> _What to produce_: Exact copy, no pictures: reproduce the lines from the one that holds "apply -f examples/managed-resources/aws/secret.yaml" through the end of the entries.
*** Records to process ***
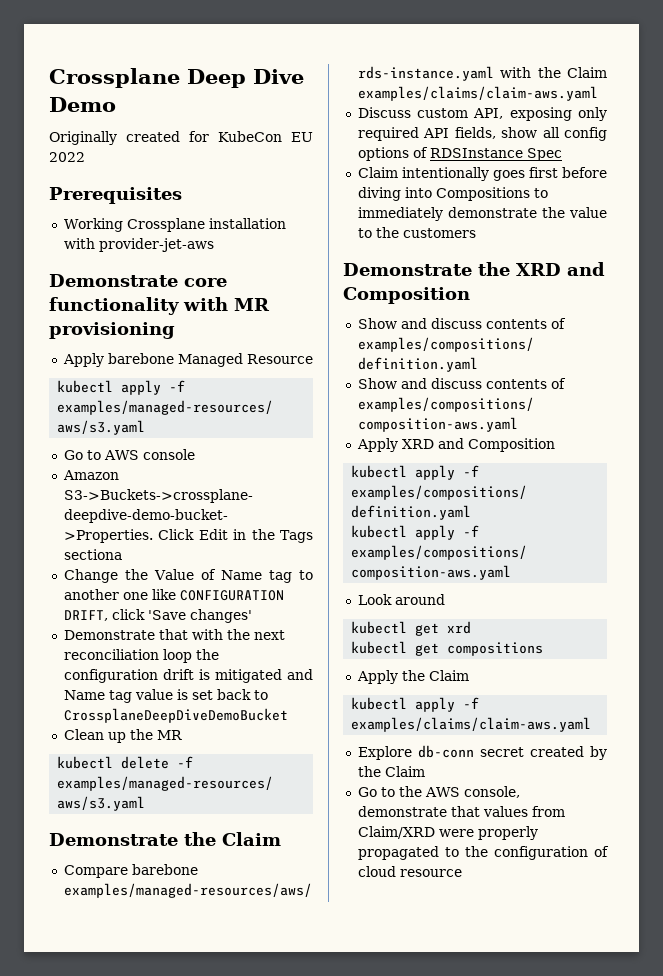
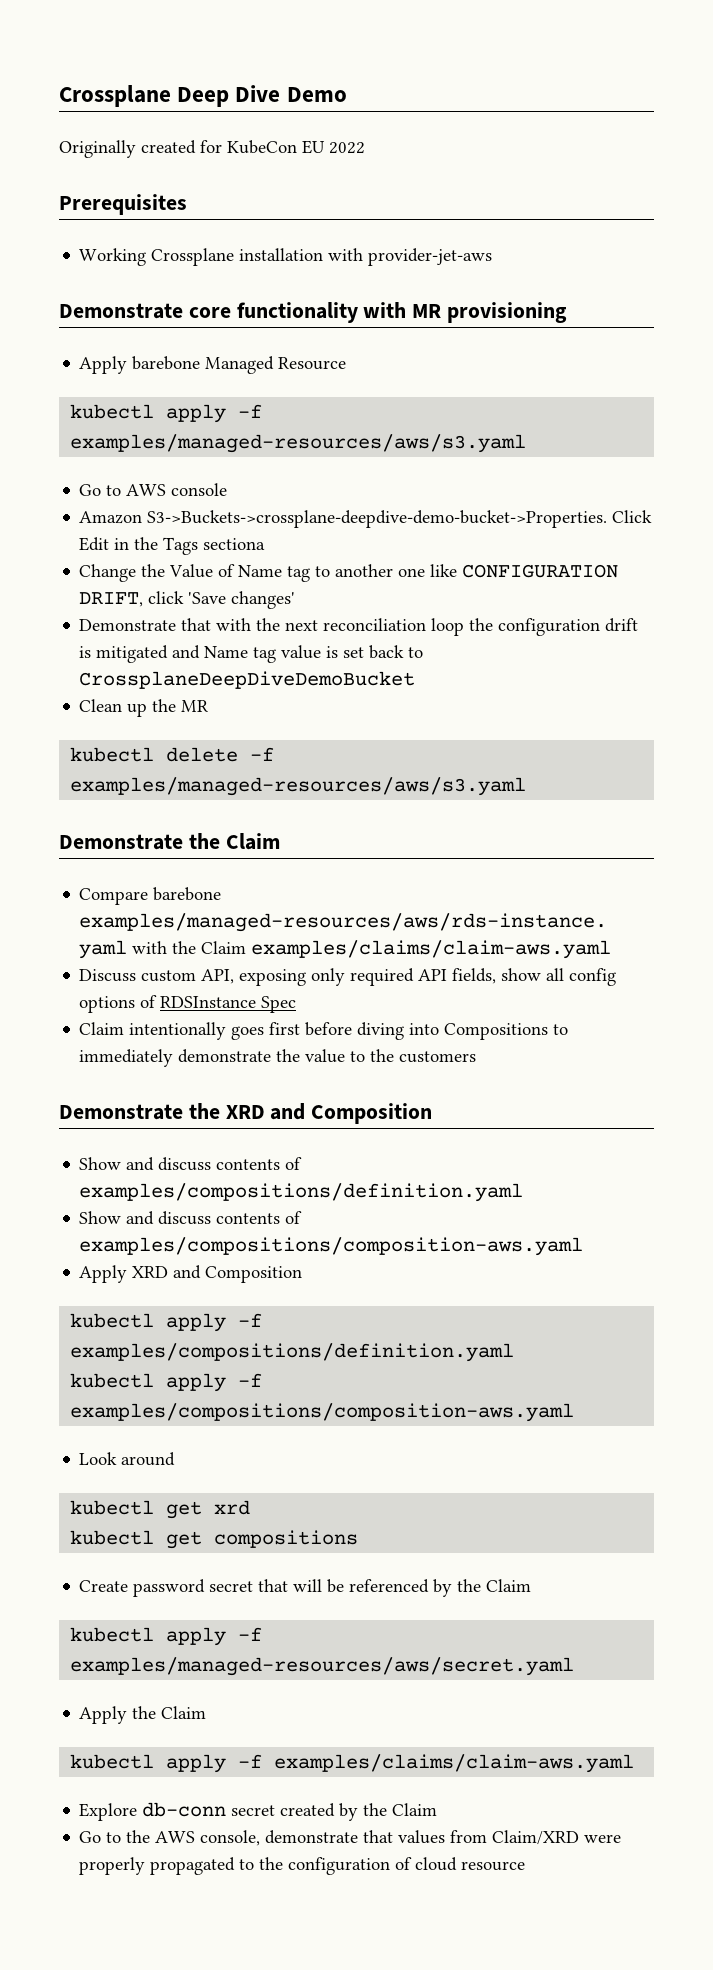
+ Create password secret that will be referenced by the Claim
+ kubectl apply -f examples/managed-resources/aws/secret.yaml

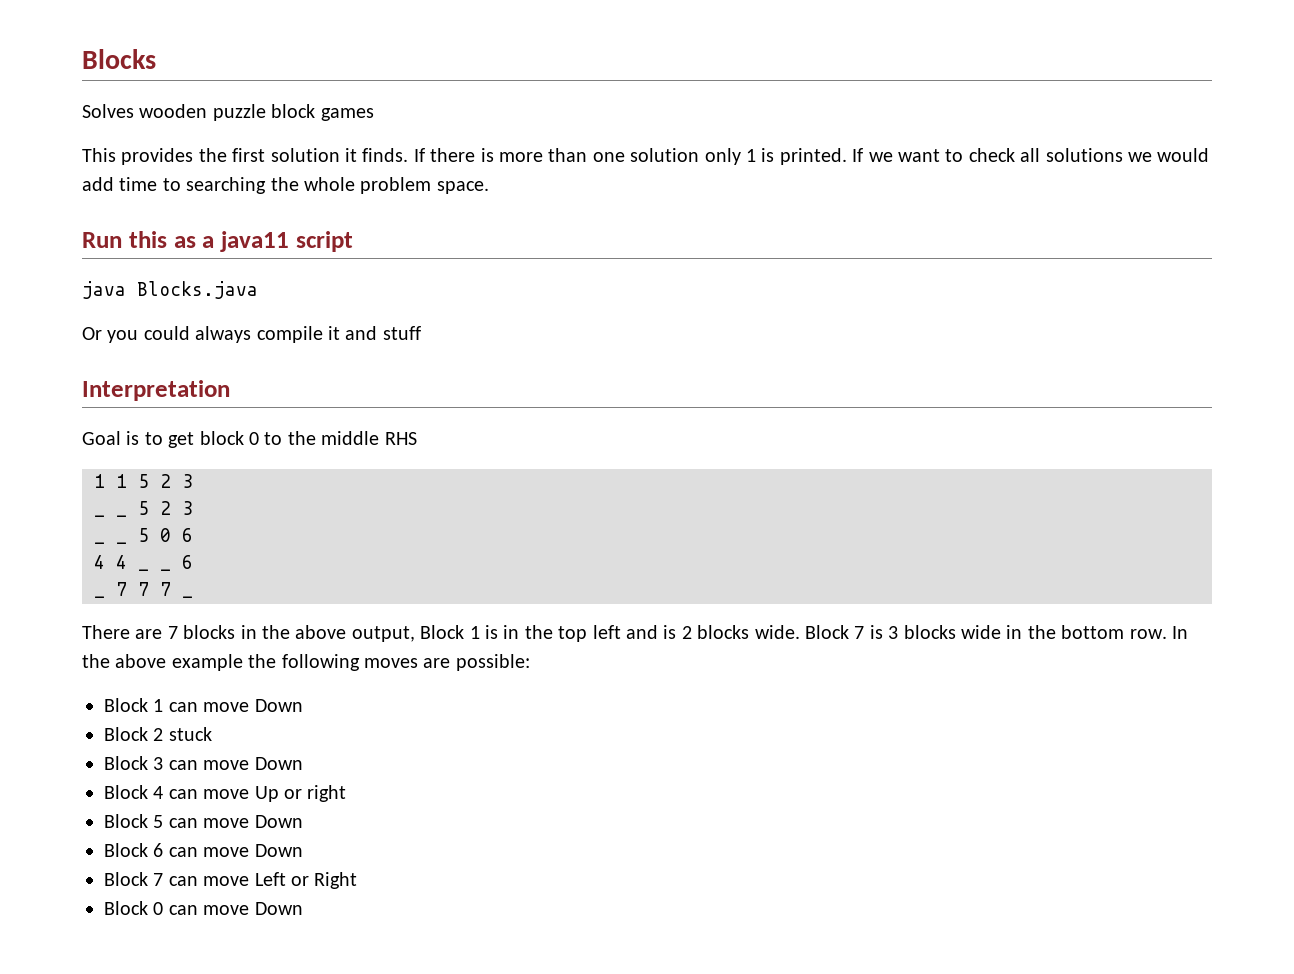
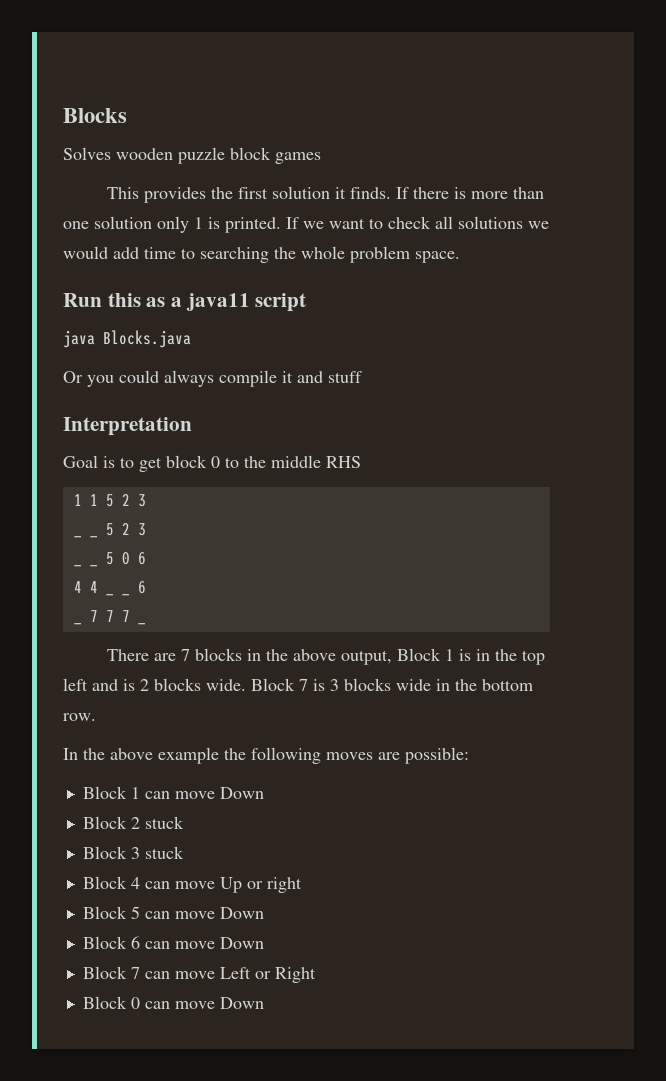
- Block 7 is 3 blocks wide in the bottom row. In the above example the following moves are possible:
+ Block 7 is 3 blocks wide in the bottom row.
+ In the above example the following moves are possible:
- Block 3 can move Down
+ Block 3 stuck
*** End of Records to process ***
> _Answer space_:
+ kubectl apply -f examples/managed-resources/aws/secret.yaml

- Block 7 is 3 blocks wide in the bottom row. In the above example the following moves are possible:
+ Block 7 is 3 blocks wide in the bottom row.
+ In the above example the following moves are possible:
- Block 3 can move Down
+ Block 3 stuck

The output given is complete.